▸ WORK ORDER
The answer must be every entry below, word for word, with the pictures left out.
*** Begin section ***
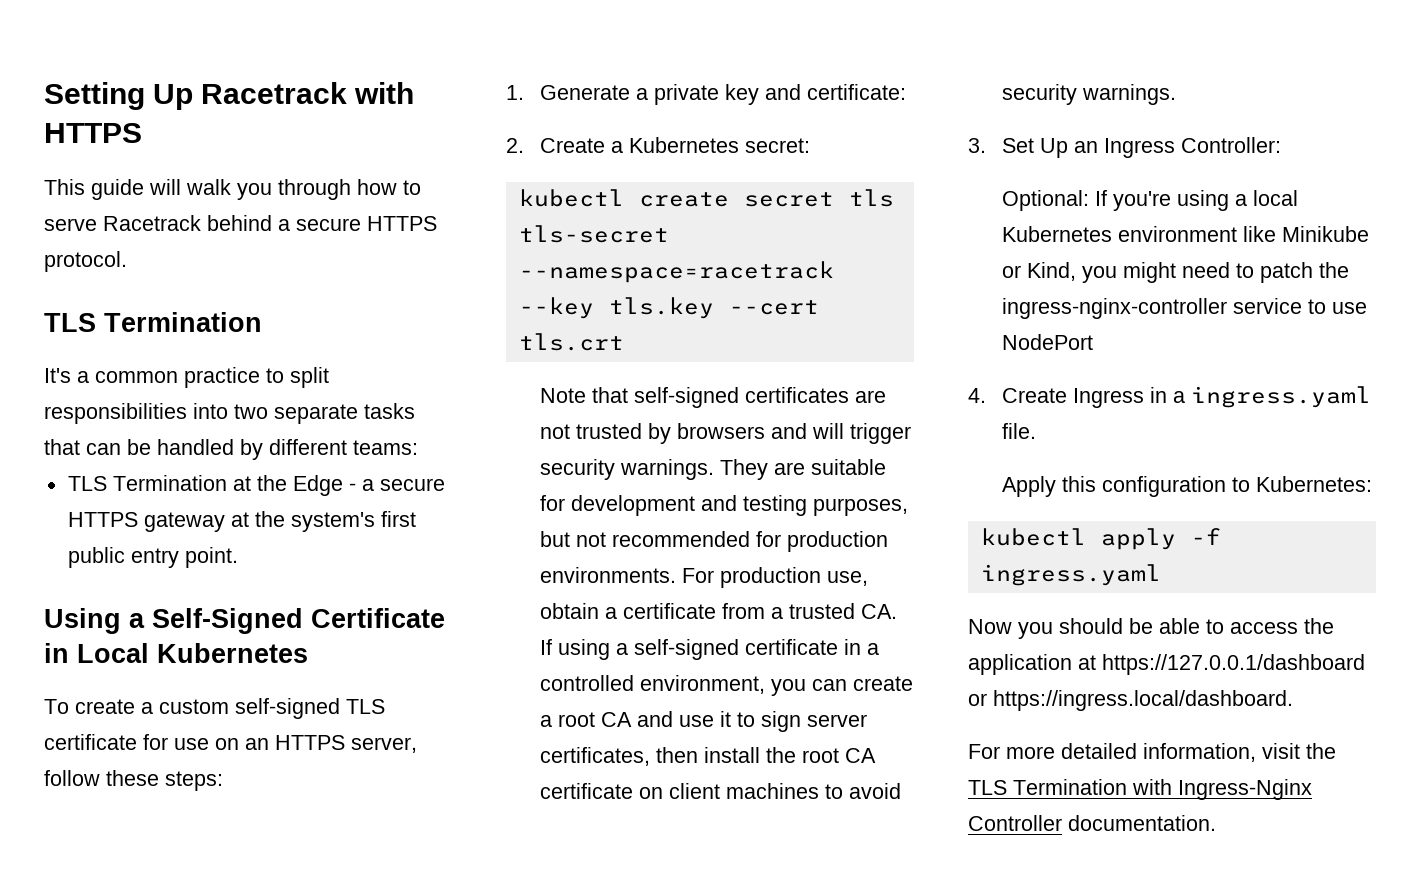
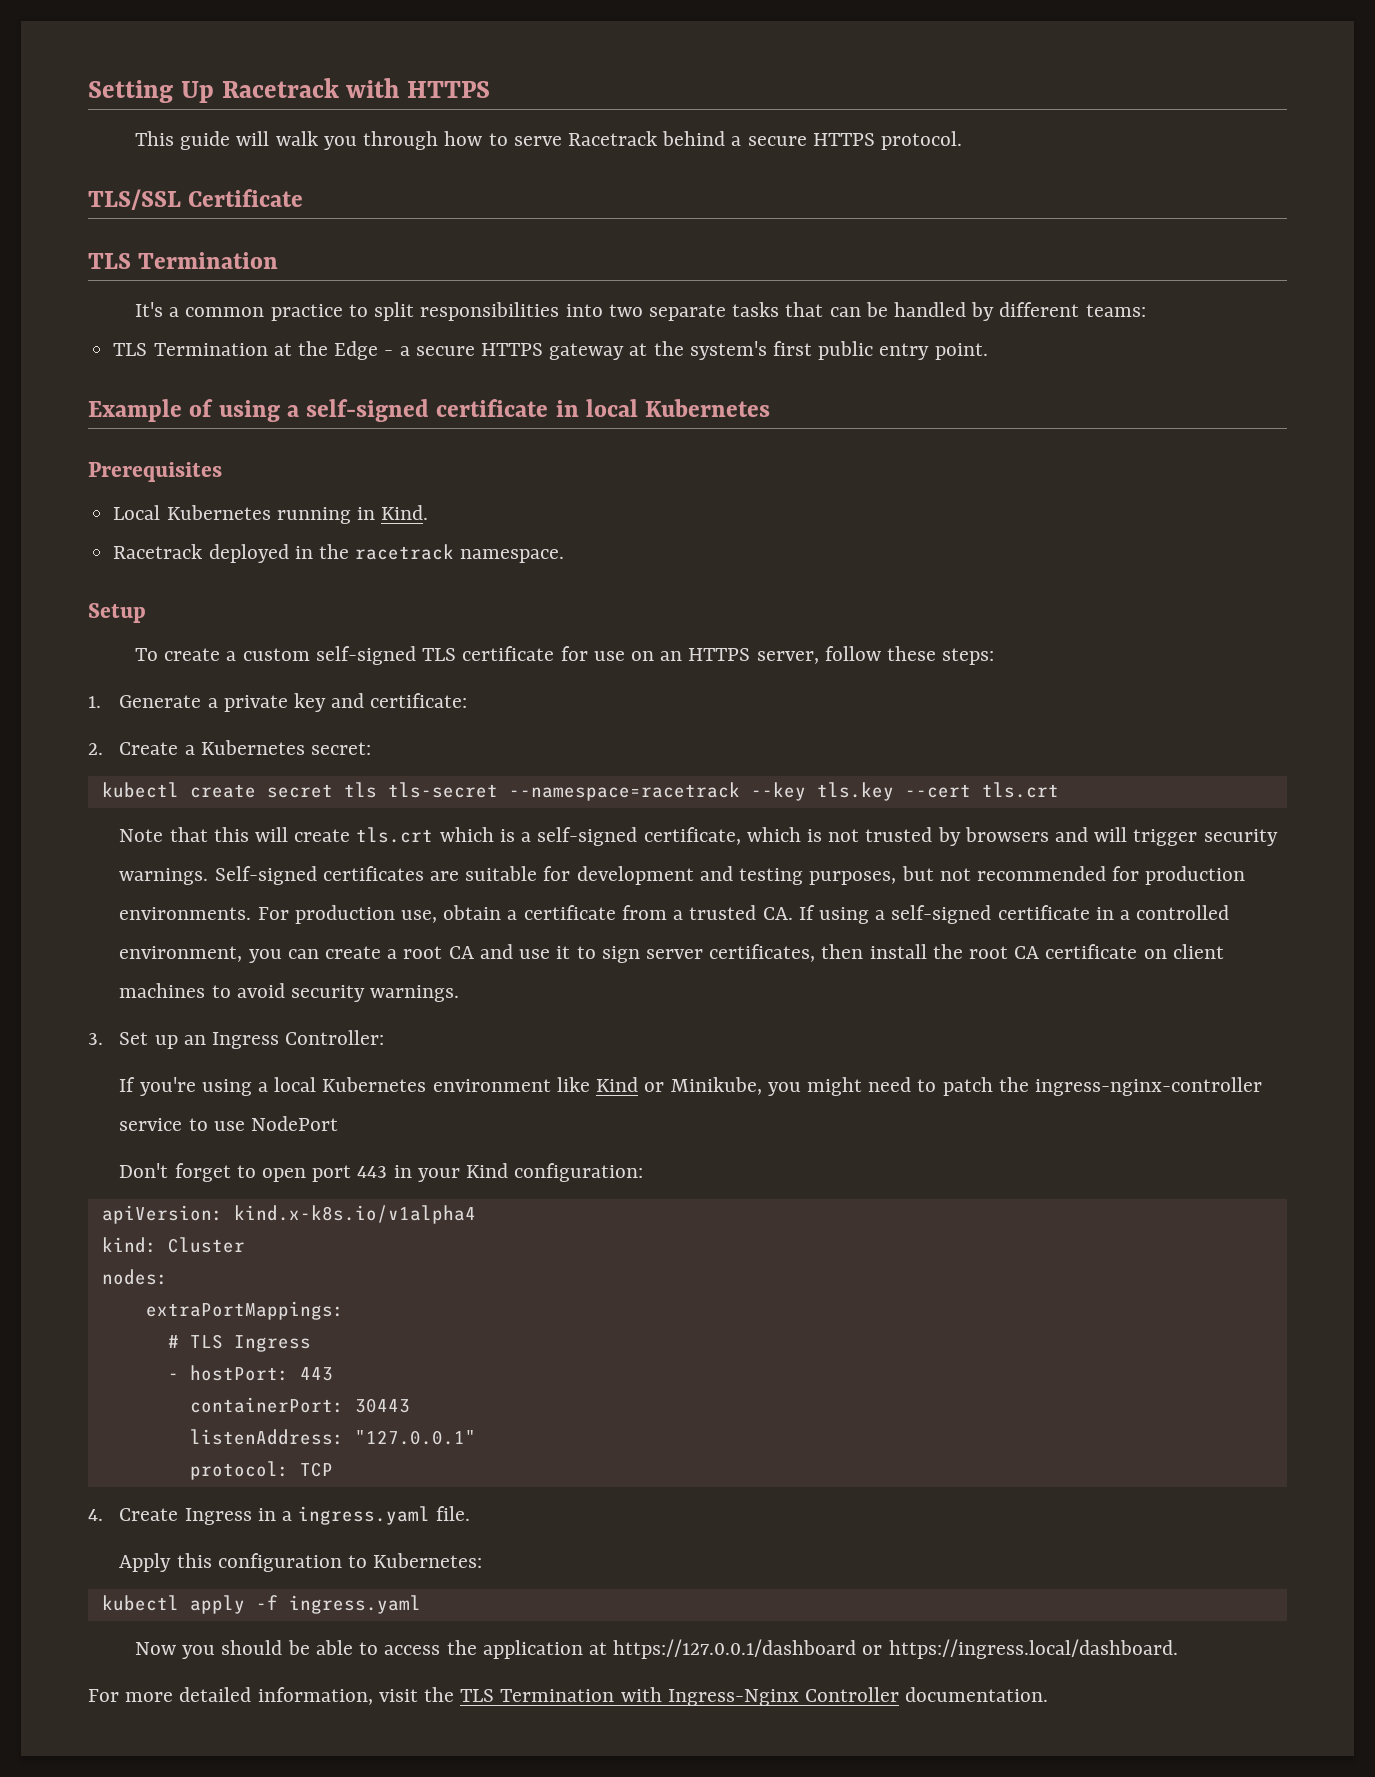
+ TLS/SSL Certificate
- Using a Self-Signed Certificate in Local Kubernetes
+ Example of using a self-signed certificate in local Kubernetes
+ Prerequisites
+ Local Kubernetes running in Kind.
+ Racetrack deployed in the racetrack namespace.
+ Setup
- Note that self-signed certificates are not trusted by browsers and will trigger security warnings.
+ Note that this will create tls.crt which is a self-signed certificate, which is not trusted by browsers and will trigger security warnings.
- They are suitable for development and testing purposes, but not recommended for production environments.
+ Self-signed certificates are suitable for development and testing purposes, but not recommended for production environments.
- 3. Set Up an Ingress Controller:
+ 3. Set up an Ingress Controller:
- Optional: If you're using a local Kubernetes environment like Minikube or Kind, you might need to patch the ingress-nginx-controller service to use NodePort
+ If you're using a local Kubernetes environment like Kind or Minikube, you might need to patch the ingress-nginx-controller service to use NodePort
+ Don't forget to open port 443 in your Kind configuration:
+ apiVersion: kind.x-k8s.io/v1alpha4
+ kind: Cluster
+ nodes:
+ extraPortMappings:
+ # TLS Ingress
+ - hostPort: 443
+ containerPort: 30443
+ listenAddress: "127.0.0.1"
+ protocol: TCP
*** End section ***
▸ TASK RESPONSE
+ TLS/SSL Certificate
- Using a Self-Signed Certificate in Local Kubernetes
+ Example of using a self-signed certificate in local Kubernetes
+ Prerequisites
+ Local Kubernetes running in Kind.
+ Racetrack deployed in the racetrack namespace.
+ Setup
- Note that self-signed certificates are not trusted by browsers and will trigger security warnings.
+ Note that this will create tls.crt which is a self-signed certificate, which is not trusted by browsers and will trigger security warnings.
- They are suitable for development and testing purposes, but not recommended for production environments.
+ Self-signed certificates are suitable for development and testing purposes, but not recommended for production environments.
- 3. Set Up an Ingress Controller:
+ 3. Set up an Ingress Controller:
- Optional: If you're using a local Kubernetes environment like Minikube or Kind, you might need to patch the ingress-nginx-controller service to use NodePort
+ If you're using a local Kubernetes environment like Kind or Minikube, you might need to patch the ingress-nginx-controller service to use NodePort
+ Don't forget to open port 443 in your Kind configuration:
+ apiVersion: kind.x-k8s.io/v1alpha4
+ kind: Cluster
+ nodes:
+ extraPortMappings:
+ # TLS Ingress
+ - hostPort: 443
+ containerPort: 30443
+ listenAddress: "127.0.0.1"
+ protocol: TCP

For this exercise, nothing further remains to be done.